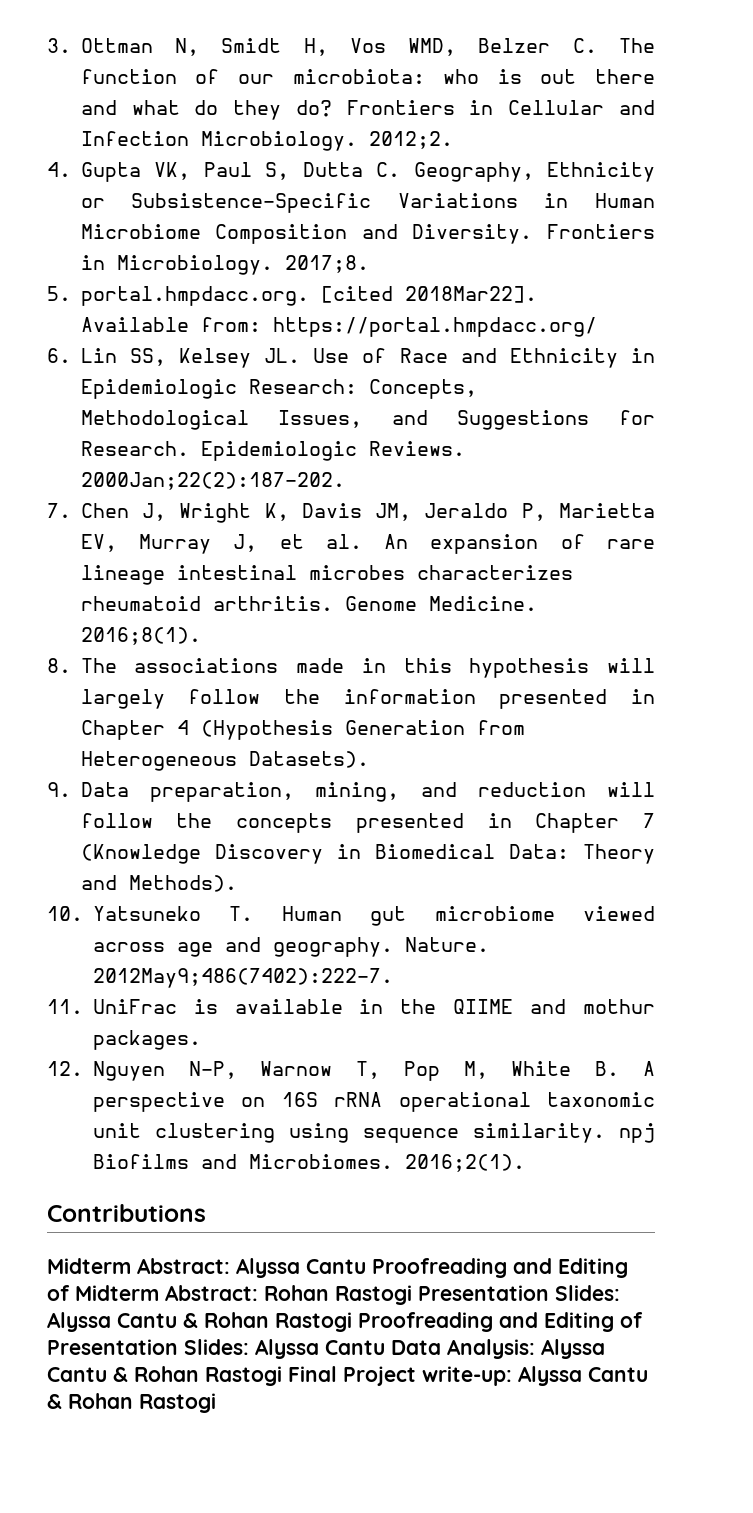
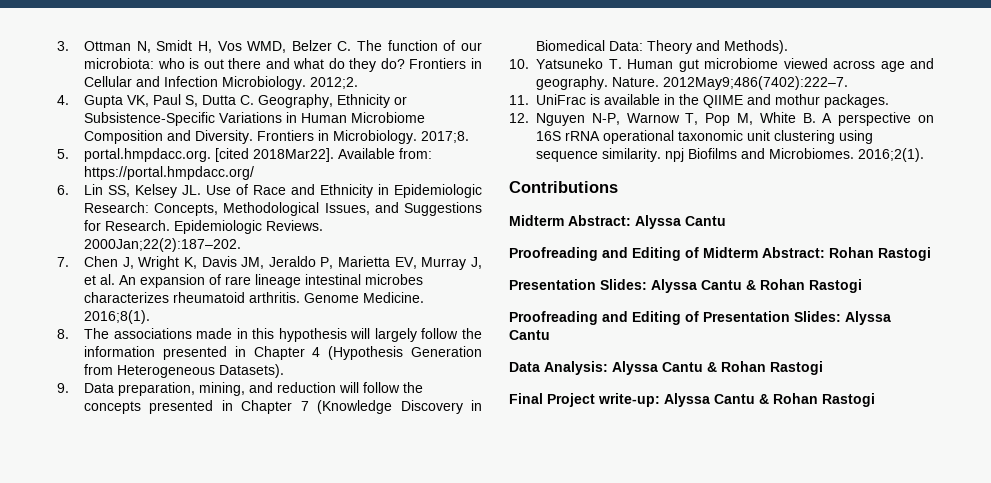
- Midterm Abstract: Alyssa Cantu Proofreading and Editing of Midterm Abstract: Rohan Rastogi Presentation Slides: Alyssa Cantu & Rohan Rastogi Proofreading and Editing of Presentation Slides: Alyssa Cantu Data Analysis: Alyssa Cantu & Rohan Rastogi Final Project write-up: Alyssa Cantu & Rohan Rastogi
+ Midterm Abstract: Alyssa Cantu
+ Proofreading and Editing of Midterm Abstract: Rohan Rastogi
+ Presentation Slides: Alyssa Cantu & Rohan Rastogi
+ Proofreading and Editing of Presentation Slides: Alyssa Cantu
+ Data Analysis: Alyssa Cantu & Rohan Rastogi
+ Final Project write-up: Alyssa Cantu & Rohan Rastogi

···

Directions: Where a line of the entries contains "Editing", report that line.

Response to this exercise:
- Midterm Abstract: Alyssa Cantu Proofreading and Editing of Midterm Abstract: Rohan Rastogi Presentation Slides: Alyssa Cantu & Rohan Rastogi Proofreading and Editing of Presentation Slides: Alyssa Cantu Data Analysis: Alyssa Cantu & Rohan Rastogi Final Project write-up: Alyssa Cantu & Rohan Rastogi
+ Proofreading and Editing of Midterm Abstract: Rohan Rastogi
+ Proofreading and Editing of Presentation Slides: Alyssa Cantu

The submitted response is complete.